Physicians treating patients with immune checkpoint inhibitors should be aware of their potentially life-threatening cardiotoxic effects. This study emphasized the importance of a high index of suspicion, prompt diagnosis, and early intervention in patients who present with cardiac abnormalities and possible myocarditis after receiving immunotherapy.
免疫检查点抑制剂是全球用于多种恶性肿瘤(包括肾细胞癌)的新型免疫治疗药物。心肌炎作为一种免疫相关的不良反应较为罕见,但具有高度致命性,这表明其发生率可能高于报告的发生率。本文描述了一例肾细胞癌患者在接受伊匹单抗和纳武单抗联合治疗后无症状发生心肌炎的病例。
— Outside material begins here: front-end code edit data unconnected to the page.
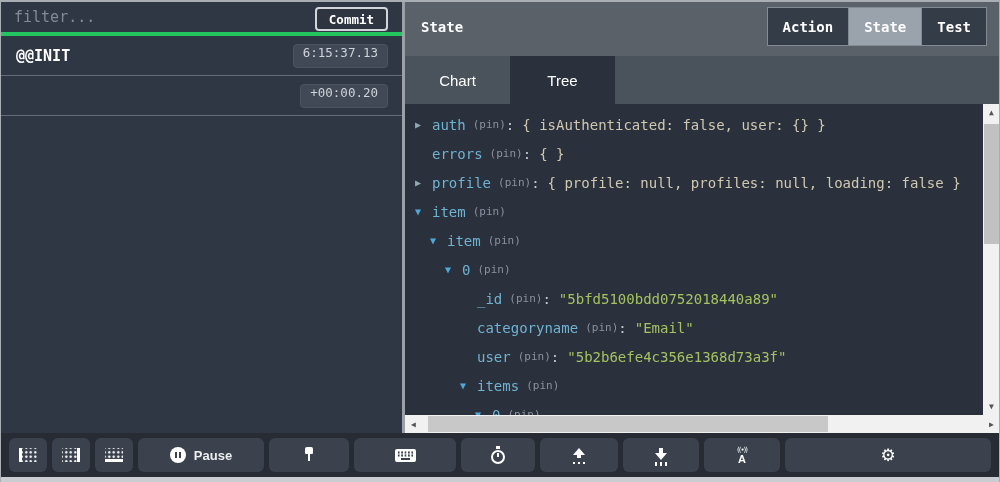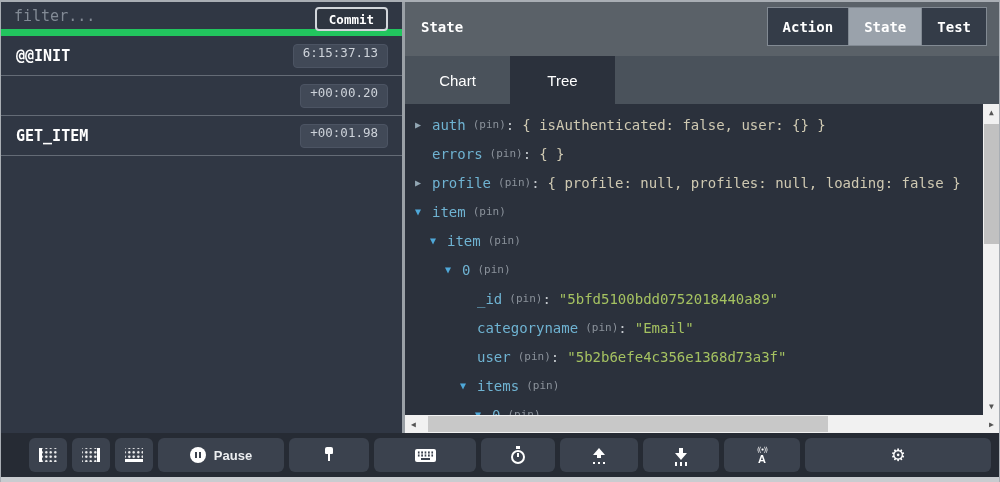--- a/index.html
+++ b/index.html
@@ -14,7 +14,7 @@
   
   .left-panel { position:absolute; left:0; top:0; width:401px; height:431px; background:#303744; }
   .divider-v { position:absolute; left:401px; top:0; width:3px; height:431px; background:#9aa0a6; }
-  .filter-bar { position:relative; height:34px; border-bottom:7px solid #22c55e; display:flex; align-items:center; }
+  .filter-bar { position:relative; height:34px; border-bottom:4px solid #22c55e; display:flex; align-items:center; }
   .filter-input {
     flex:1; background:transparent; border:none; outline:none;
     color:#c8cdd3; font:15px "DejaVu Sans Mono", monospace; padding:0 10px 0 13px;

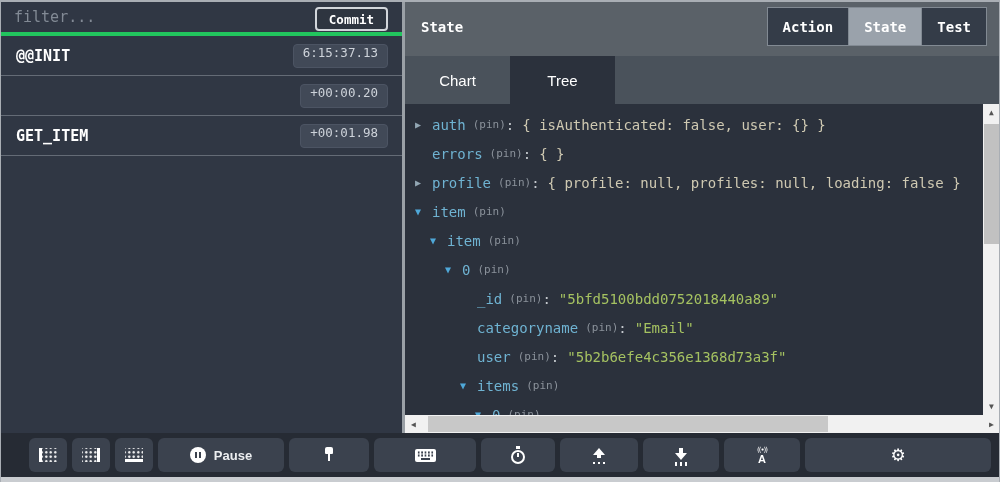--- a/index.html
+++ b/index.html
@@ -154,10 +154,6 @@
         <div class="action-row">
           <span class="action-time">+00:00.20</span>
         </div>
-        <div class="action-row">
-          <span class="action-name">GET_ITEM</span>
-          <span class="action-time">+00:01.98</span>
-        </div>
       </div>
   </div>
   <div class="divider-v"></div>

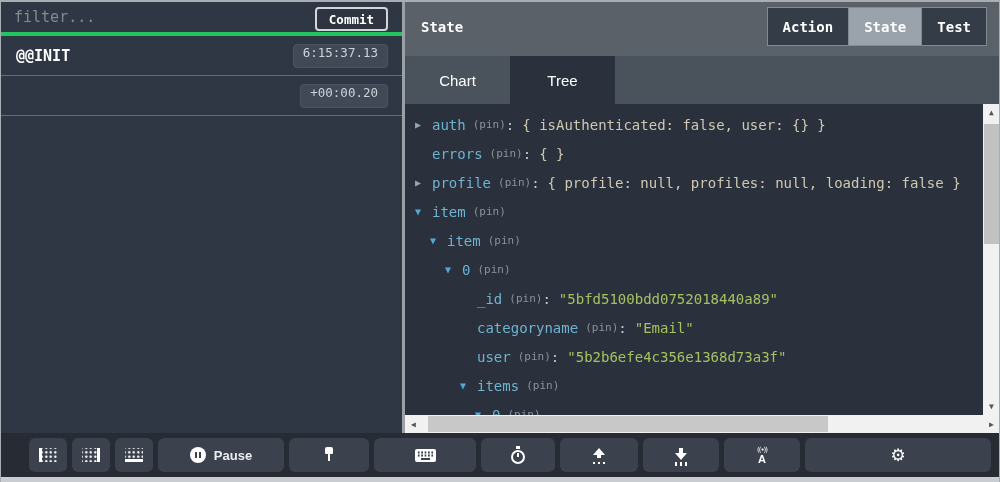--- a/index.html
+++ b/index.html
@@ -82,7 +82,7 @@
   .h-thumb { position:absolute; top:1px; height:16px; left:23px; width:400px; background:#c8c8c8; cursor:pointer; }
 
   
-  .bottom-bar { position:absolute; left:0; right:0; top:431px; height:44px; background:#262b34;padding-left:20px; }
+  .bottom-bar { position:absolute; left:0; right:0; top:431px; height:44px; background:#262b34; }
   .toolbar { display:flex; gap:5px; padding:5px 8px 0 8px; }
   .tb-btn {
     height:34px; background:#3b424e; border:none; border-radius:6px; cursor:pointer;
一名 71 岁亚裔男性,2 个月内出现发热、疲劳和体重减轻约 10kg,被诊断为 Xp.11.2 易位肾细胞癌。计算机断层扫描显示多个肺部肿块、纵隔淋巴结肿大和 II 级肿瘤栓子到达下腔静脉(cT3bN0M1;国际转移性肾细胞癌数据库联盟,高危)。作为诱导治疗开始使用伊匹单抗/纳武单抗联合治疗。治疗开始后,患者发生免疫相关不良反应急性间质性肾炎,但对皮质类固醇治疗反应良好。免疫治疗的抗肿瘤效果显著。尽管他发生了肺栓塞,但似乎无症状且无害,因此进行了第二次输注。从第 8 天开始,他出现了进行性恶化的心源性休克,伴有无症状的心电图变化和心脏生物标志物的急剧下降,并诊断为免疫相关的心肌炎。尽管立即给予甲基强的松龙小剂量脉冲治疗,然后逐渐减少泼尼松剂量,防止了死亡,但仍遗留广泛的心肌纤维化和明显的射血分数下降。因此,进行了无治疗的随访;然而,最初观察到的大部分肿瘤反应在几个月内仍得以维持。
治疗接受免疫检查点抑制剂治疗的患者的医生应意识到其潜在的危及生命的心脏毒性作用。本研究强调了在接受免疫治疗后出现心脏异常和可能的心肌炎的患者中,高度怀疑、及时诊断和早期干预的重要性。